↓↓↓

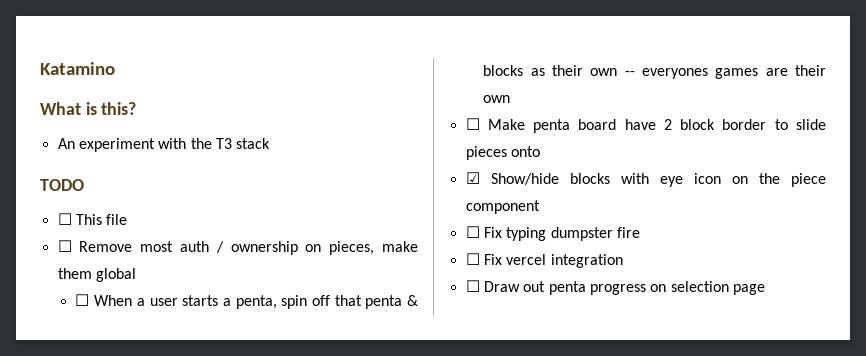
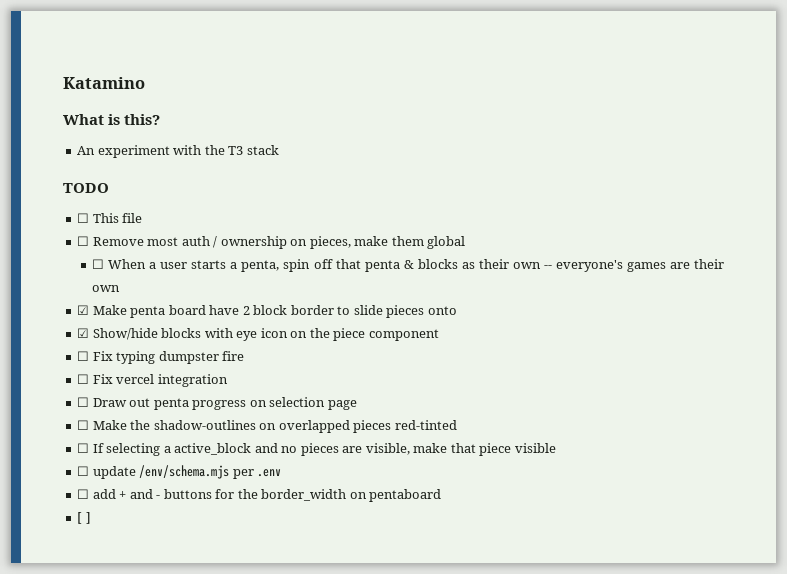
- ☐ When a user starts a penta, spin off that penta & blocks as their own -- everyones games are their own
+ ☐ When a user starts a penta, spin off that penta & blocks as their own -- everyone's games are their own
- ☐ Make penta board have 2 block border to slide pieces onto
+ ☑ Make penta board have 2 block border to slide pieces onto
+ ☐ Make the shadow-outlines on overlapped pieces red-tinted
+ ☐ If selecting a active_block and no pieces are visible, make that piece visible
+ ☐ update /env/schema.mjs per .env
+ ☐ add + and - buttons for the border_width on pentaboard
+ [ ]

↑↑↑
↓↓↓

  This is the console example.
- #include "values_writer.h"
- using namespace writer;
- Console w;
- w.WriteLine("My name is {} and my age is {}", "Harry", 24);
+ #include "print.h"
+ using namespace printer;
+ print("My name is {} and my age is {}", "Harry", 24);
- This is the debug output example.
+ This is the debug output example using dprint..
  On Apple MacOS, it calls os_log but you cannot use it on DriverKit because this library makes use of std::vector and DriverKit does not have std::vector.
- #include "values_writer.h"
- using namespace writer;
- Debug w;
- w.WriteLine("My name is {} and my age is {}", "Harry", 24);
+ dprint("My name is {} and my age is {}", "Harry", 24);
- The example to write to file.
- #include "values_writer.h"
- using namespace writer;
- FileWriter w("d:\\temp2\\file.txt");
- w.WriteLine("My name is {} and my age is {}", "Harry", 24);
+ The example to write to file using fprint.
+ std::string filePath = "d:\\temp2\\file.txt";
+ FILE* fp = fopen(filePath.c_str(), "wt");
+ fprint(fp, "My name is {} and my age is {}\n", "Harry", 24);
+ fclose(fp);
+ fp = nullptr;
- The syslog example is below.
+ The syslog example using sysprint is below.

↑↑↑

TASK:
In the data above, retype exactly and only the lines between the one holding "- The syslog example is below." and the one holding "sysprint is below.", inclusive.

ANSWER TO THIS PROBLEM:
- The syslog example is below.
+ The syslog example using sysprint is below.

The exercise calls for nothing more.